▶ PROBLEM
Check each line of the data for "letter" and select those that have it.

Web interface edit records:
-- Opening Marker --

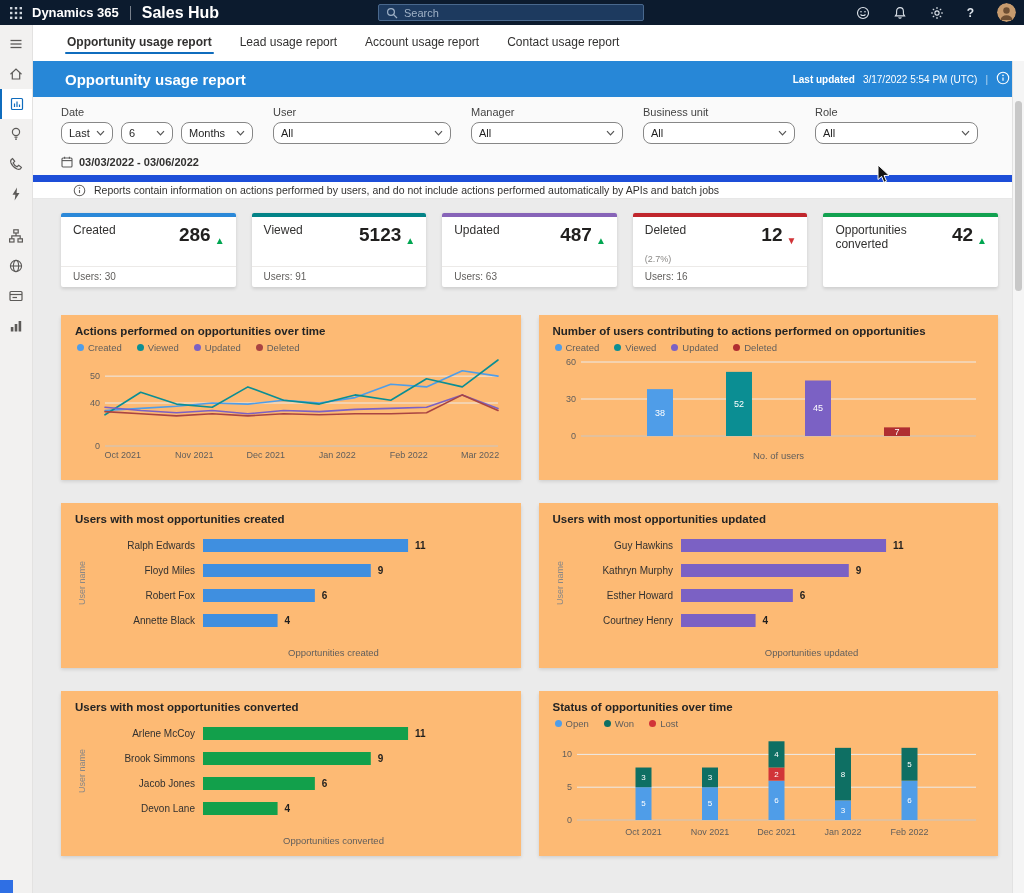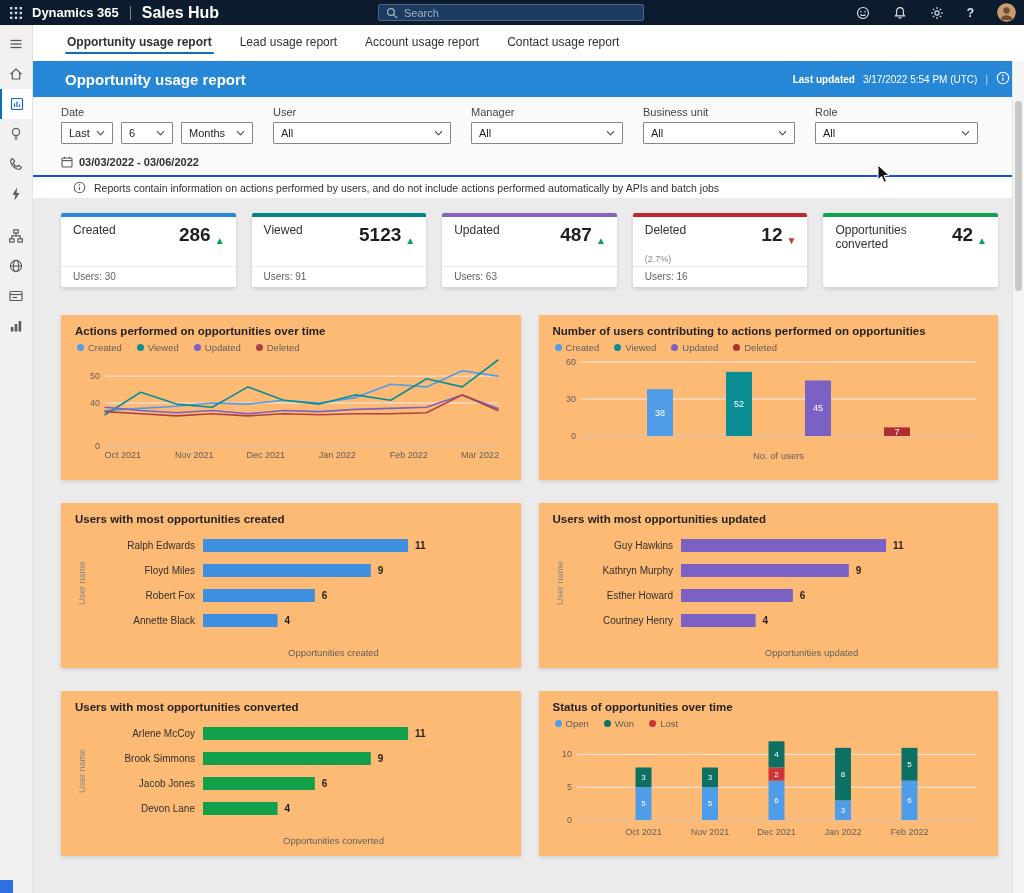--- a/index.html
+++ b/index.html
@@ -42,27 +42,27 @@
   .banner{height:36px;background:#2787d7;display:flex;align-items:center;padding:0 14px 0 32px;color:#fff}
   .banner h1{font-size:15px;font-weight:600;flex:1}
   .banner-right{display:flex;align-items:center;gap:8px;font-size:10px}
   .lu-label{font-weight:700}
   .pipe{opacity:.65}
 
   .filters{height:78px;background:#fafafa;padding:9px 0 0 28px}
   .fgroups{display:flex;gap:20px}
   .flabel{font-size:11px;color:#444;margin-bottom:4px}
   .fselects{display:flex;gap:8px}
-  .fselect{height:22px;border:1px solid #878787;background:#fff;border-radius:1px;display:flex;
+  .fselect{height:22px;border:1px solid #878787;background:#fff;border-radius:8px;display:flex;
            align-items:center;justify-content:space-between;padding:0 7px;font-size:11px;
            color:#1f1f1f;cursor:pointer}
   .daterange{margin-top:12px;display:flex;align-items:center;gap:6px;font-size:11px;
              font-weight:700;color:#323130}
 
-  .notice{height:24px;background:#fff;border-top:2px solid #1d4ed8;border-bottom:1px solid #e7e7e7;
+  .notice{height:24px;background:#fff;border-top:7px solid #1d4ed8;border-bottom:1px solid #e7e7e7;
           display:flex;align-items:center;gap:8px;padding-left:40px;font-size:10.5px;color:#323130}
 
   
   .dash{padding:14px 26px 0 28px}
   .kpis{display:flex;gap:16px}
   .kpi{flex:1;background:#fff;border-radius:2px;box-shadow:0 1.6px 3.6px rgba(0,0,0,.13);
        height:74px;display:flex;flex-direction:column;overflow:hidden;cursor:pointer}
   .kpi-accent{height:4px;flex:none}
   .kpi-body{flex:1;display:flex;justify-content:space-between;align-items:flex-start;padding:7px 11px 0 12px}
   .kpi-label{font-size:12px;line-height:1.15;color:#323130;max-width:92px}

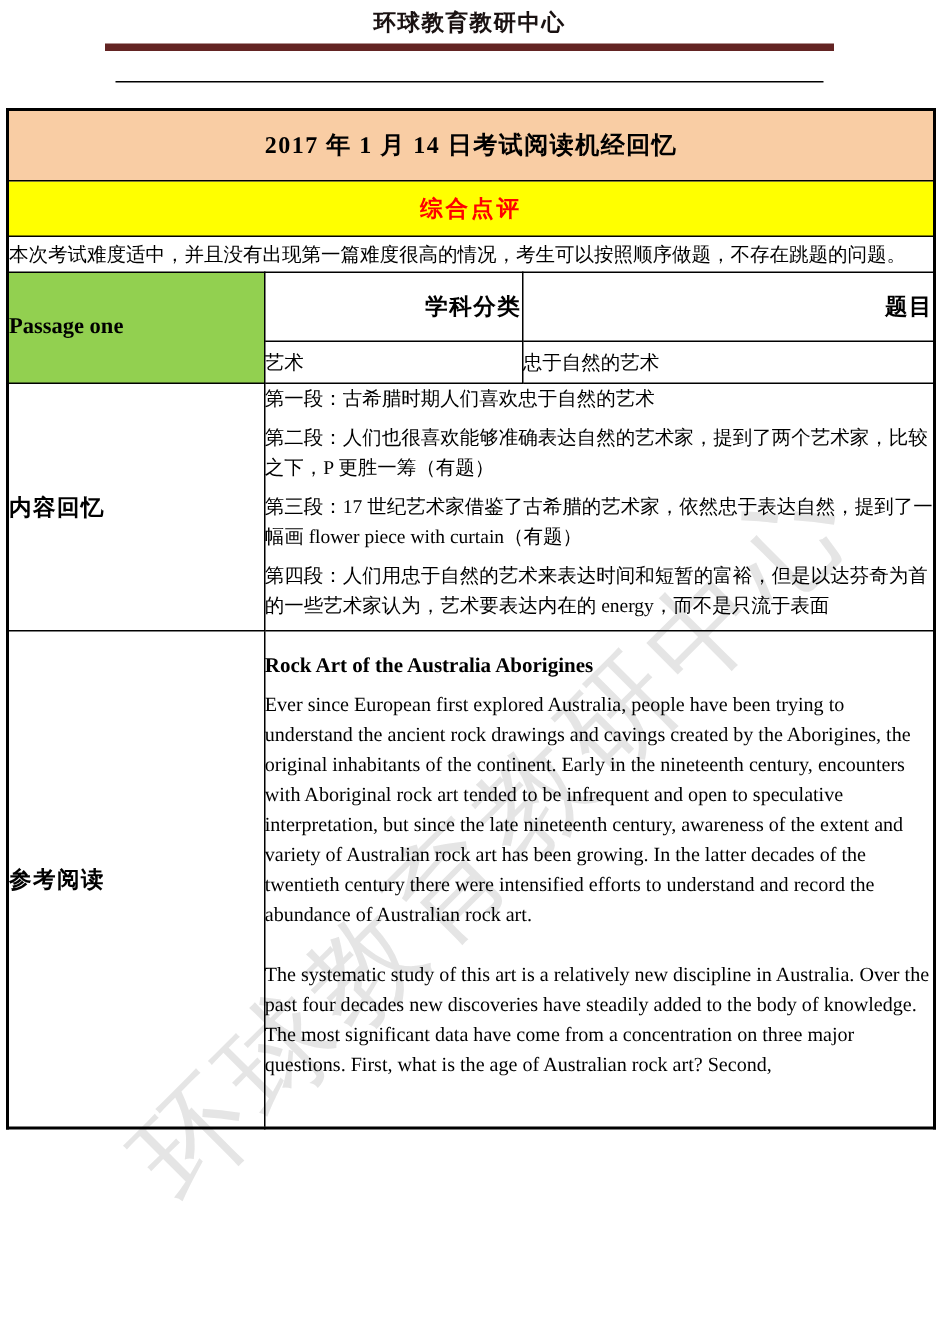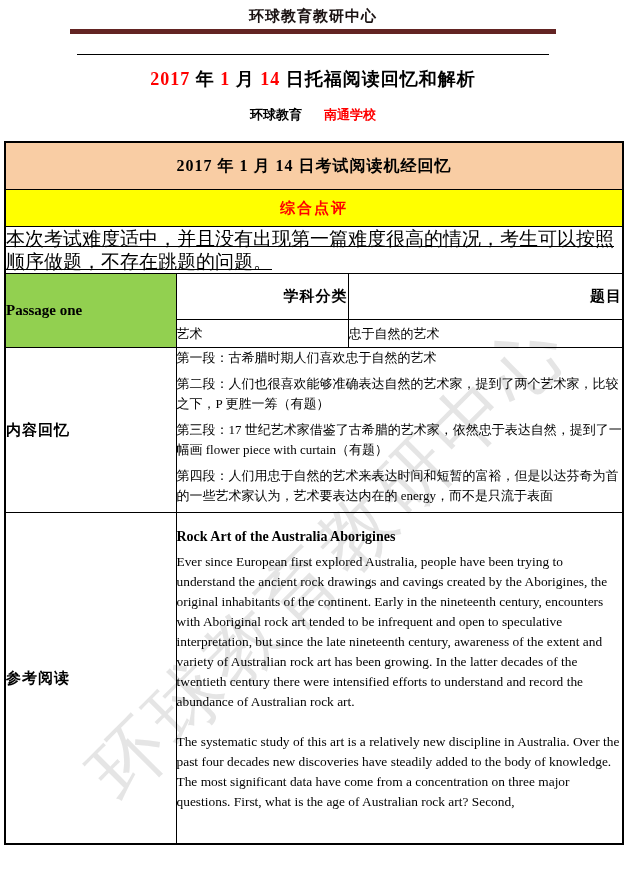--- a/index.html
+++ b/index.html
@@ -40,21 +40,21 @@
   table.main{border:2px solid #000;padding-left:22px;}
   td.exam-header{
     background:var(--peach);height:46px;text-align:center;
     font-size:16px;font-weight:bold;letter-spacing:1px;
   }
   td.summary-label{
     background:var(--yellow);height:36px;text-align:center;
     font-size:15px;font-weight:bold;color:var(--red);letter-spacing:2px;
   }
   td.summary-text{
-    padding:5px 9px 7px 9px;font-size:19px;line-height:23px;background:transparent;text-decoration:underline;
+    padding:5px 9px 7px 9px;font-size:13px;line-height:23px;background:transparent;
   }
   td.passage-label{
     background:var(--green);vertical-align:top;padding:10px 8px;
     font-size:15px;font-weight:bold;
   }
   td.col-head{height:45px;text-align:right;font-size:15px;font-weight:bold;letter-spacing:1px;}
   td.subject-cell,td.title-cell{height:27px;padding:0 0 2px 8px;font-size:13px;vertical-align:middle;}
   td.section-label{vertical-align:top;padding:10px 8px;font-size:15px;font-weight:bold;letter-spacing:1px;margin-top:36px;}
   td.recall-cell{vertical-align:top;padding:6px 10px 4px 10px;}
   td.recall-cell p{margin:0 0 6px 0;font-size:13px;line-height:20px;}
@@ -68,26 +68,21 @@
 <body>
 
 <div class="watermark">环球教育教研中心</div>
 
 <div class="content">
 
   <div class="org-title">环球教育教研中心</div>
   <div class="org-bar"></div>
   <hr class="thin-rule">
 
-  <div class="doc-title"><span style="color: rgb(255, 0, 0);">2017 </span><span style="color: rgb(0, 0, 0);">年 </span><span style="color: rgb(255, 0, 0);">1 </span><span style="color: rgb(0, 0, 0);">月 </span><span style="color: rgb(255, 0, 0);">14 </span><span style="color: rgb(0, 0, 0);">日托福阅读回忆和解析</span></div>
 
-  <div class="byline first">
-    <span>环球教育</span>
-    <span class="red">南通学校</span>
-  </div>
 
   <table class="main">
     <colgroup>
       <col style="width:171px">
         <col style="width:172px">
         <col style="width:275px">
     </colgroup>
     <tbody>
       <tr>
         <td colspan="3" class="exam-header">2017 年 1 月 14 日考试阅读机经回忆</td>

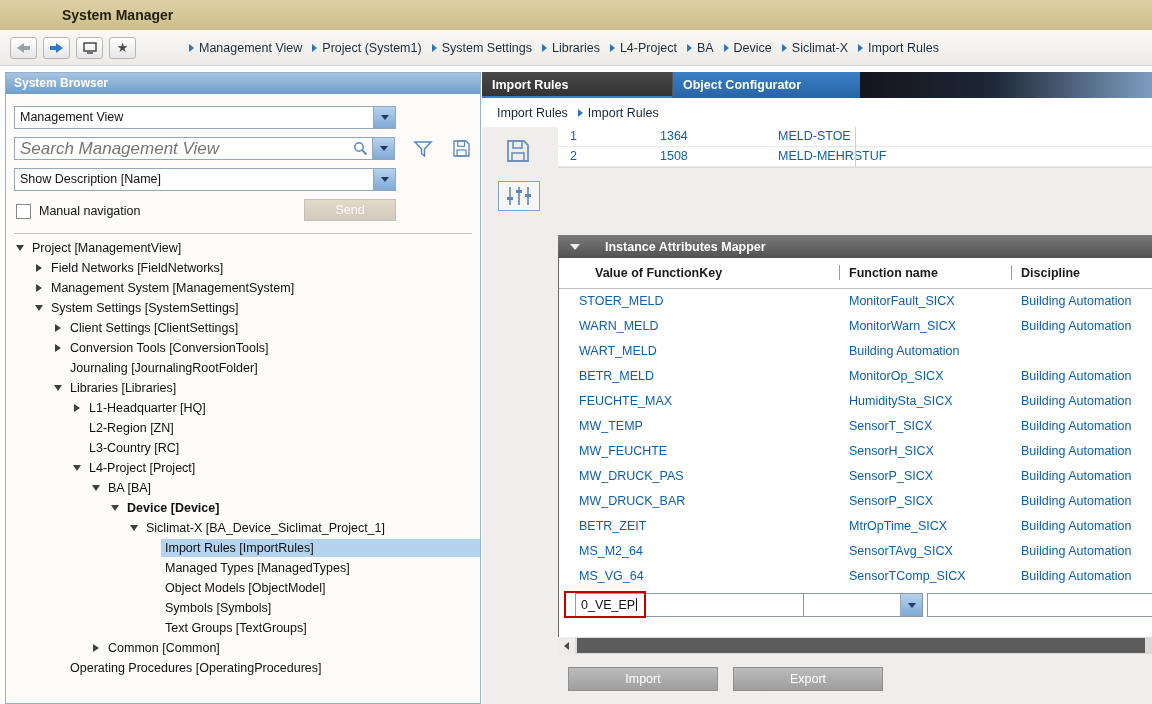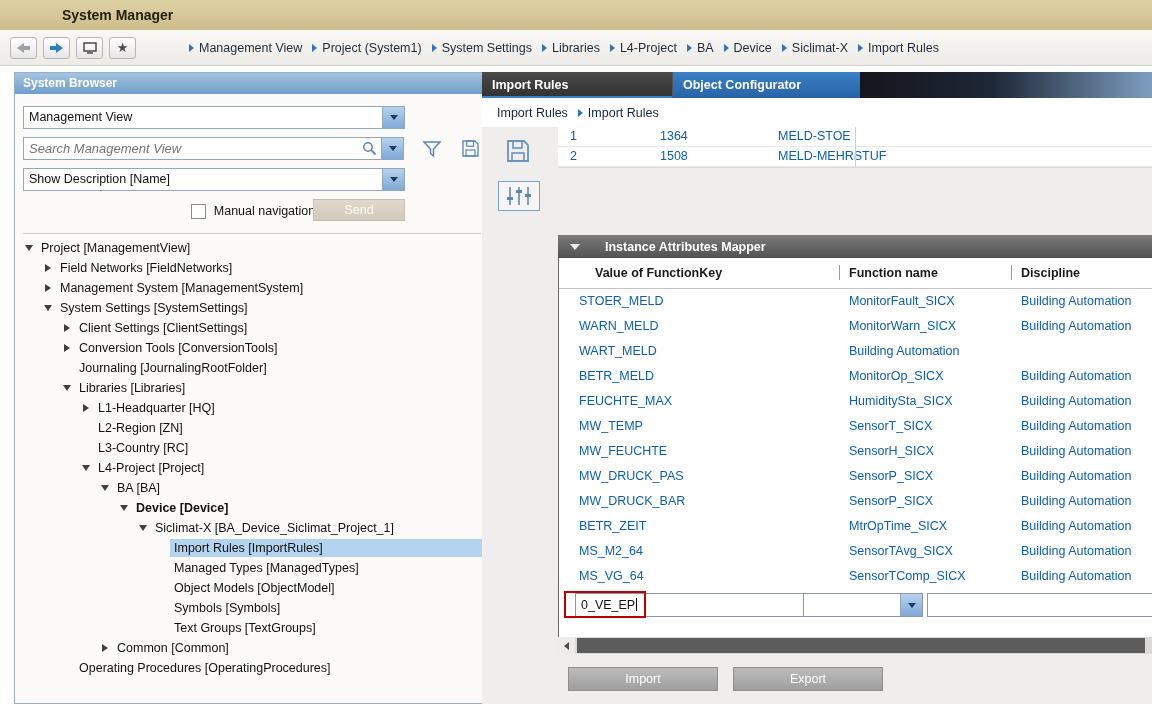--- a/index.html
+++ b/index.html
@@ -24,39 +24,39 @@
   .arr-back .head{width:0;height:0;border-top:5px solid transparent;border-bottom:5px solid transparent;border-right:7px solid #9aa0a6;}
   .arr-back .tail{background:#9aa0a6;}
   .arr-fwd .head{width:0;height:0;border-top:5px solid transparent;border-bottom:5px solid transparent;border-left:7px solid #2f7ac0;}
   .arr-fwd .tail{background:#2f7ac0;}
   .star-glyph{font-size:13px;color:#4a4a4a;line-height:1;}
   .breadcrumb{display:flex;align-items:center;margin-left:48px;font-size:12.5px;color:#1c2b3a;white-space:nowrap;}
   .crumb-arrow{width:0;height:0;border-left:5px solid #2e75b6;border-top:4px solid transparent;border-bottom:4px solid transparent;margin-left:5px;flex:none;}
   .crumb{margin:0 5px 0 5px;}
 
   
-  .browser-panel{position:absolute;left:14px;top:72px;width:476px;height:632px;box-sizing:border-box;
+  .browser-panel{position:absolute;left:5px;top:72px;width:476px;height:632px;box-sizing:border-box;
                  border:1px solid #92b1cf;background:#fcfbfa;}
   .browser-header{height:21px;background:linear-gradient(#a6c4e0,#6f9dc9);color:#fff;
                   font-weight:bold;font-size:12px;line-height:21px;padding-left:8px;}
   .controls{position:relative;padding:12px 8px 0 8px;}
   .combo{height:23px;width:382px;box-sizing:border-box;border:1px solid #94a7b8;background:#fff;
          display:flex;align-items:stretch;margin-bottom:8px;}
   .combo .val{flex:1;font-size:12.5px;color:#111;line-height:21px;padding-left:5px;white-space:nowrap;overflow:hidden;}
   .combo-btn{width:21px;flex:none;background:linear-gradient(#b7d2ee,#7fa9d6);border-left:1px solid #94a7b8;
              display:flex;align-items:center;justify-content:center;}
   .chev{width:0;height:0;border-top:5px solid #1e3a5c;border-left:4px solid transparent;border-right:4px solid transparent;}
   .search-row{display:flex;align-items:center;margin-bottom:8px;}
   .search-box{width:382px;height:23px;box-sizing:border-box;border:1px solid #94a7b8;background:#fff;
               display:flex;align-items:stretch;}
   .search-input{flex:1;border:none;outline:none;background:transparent;font-family:inherit;
-                font-size:13px;font-style:italic;color:#15803d;padding-left:5px;min-width:0;}
+                font-size:17px;font-style:italic;color:#15803d;padding-left:5px;min-width:0;}
   .mag{display:flex;align-items:center;padding:0 4px;}
   .side-icon{margin-left:18px;display:flex;align-items:center;background:none;border:none;padding:0;}
-  .nav-row{position:relative;display:flex;align-items:center;height:24px;justify-content:center;}
+  .nav-row{position:relative;display:flex;align-items:center;height:24px;}
   .checkbox{width:13px;height:13px;border:1px solid #8b8b8b;background:#fff;margin-left:2px;flex:none;}
   .chk-label{margin-left:8px;font-size:12.5px;}
   .send-btn{position:absolute;left:290px;top:0;width:92px;height:22px;border:1px solid #c6bfb0;
             background:linear-gradient(#e0d9cc,#d2cabb);color:#fdfcf6;font-size:12.5px;font-family:inherit;}
   .divider{border-top:1px solid #cac8c4;margin-top:10px;}
 
   .tree{padding-top:4px;font-size:12.5px;overflow:hidden;}
   .tree-row{display:flex;align-items:center;height:20px;white-space:nowrap;}
   .expander{width:16px;height:16px;flex:none;display:flex;align-items:center;justify-content:center;}
   .expander.collapsed::before{content:'';width:0;height:0;border-left:6px solid #3f3f3f;border-top:4px solid transparent;border-bottom:4px solid transparent;}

-- Closing Marker --

▶ WORKED SOLUTION
     font-size:16px;font-weight:bold;letter-spacing:1px;
     font-size:15px;font-weight:bold;color:var(--red);letter-spacing:2px;
   td.col-head{height:45px;text-align:right;font-size:15px;font-weight:bold;letter-spacing:1px;}
   td.section-label{vertical-align:top;padding:10px 8px;font-size:15px;font-weight:bold;letter-spacing:1px;margin-top:36px;}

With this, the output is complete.